Python for Data Analysis: Data Wrangling with pandas, NumPy, and Jupyter

 Python for Data Analysis: Data Wrangling with pandas, NumPy, and Jupyter

Python for Data Analysis: Data Wrangling with pandas, NumPy, and Jupyter

"Python for Data Analysis: Data Wrangling with pandas, NumPy, and Jupyter" is a book that teaches the reader how to use the Python programming language and its associated libraries, such as pandas, NumPy, and Jupyter, for data analysis and manipulation.
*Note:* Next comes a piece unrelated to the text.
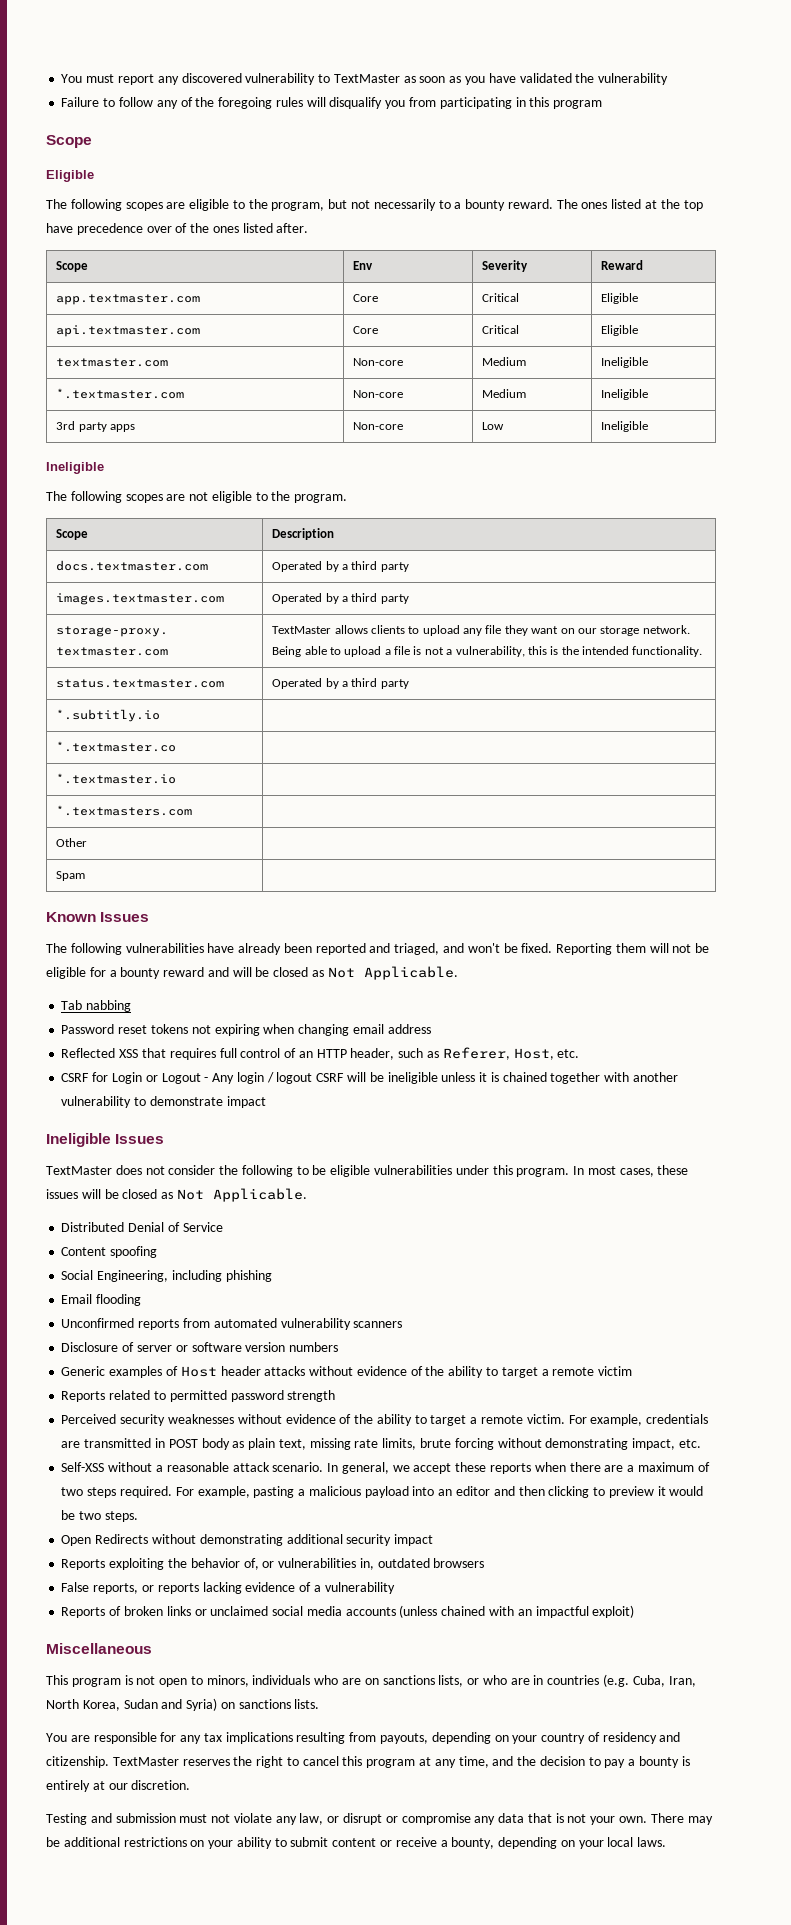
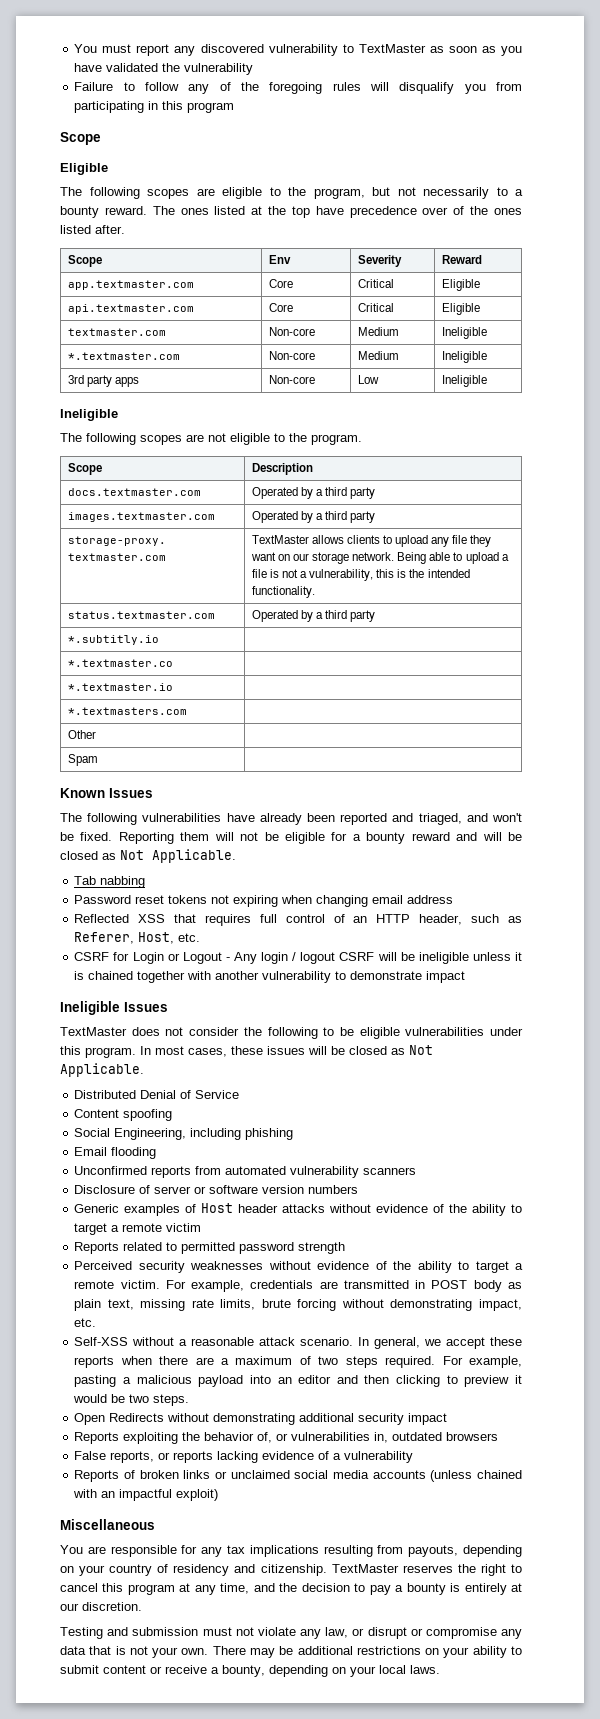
[46,1674,696,1687] [46,1698,320,1711] // This program is not open to minors, individuals who are on sanctions lists, or who are in countries (e.g. Cuba, Iran, North Korea, Sudan and Syria) on sanctions lists. -> (155, 1524) none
The book covers topics such as how to work with pandas data structures, how to use pandas for data wrangling, how to use NumPy for numerical computation, and how to use Jupyter for interactive data visualization. The book also provides practical examples and exercises to help the reader gain hands-on experience with these tools. Overall, the book aims to provide a comprehensive introduction to using Python for data analysis and manipulation.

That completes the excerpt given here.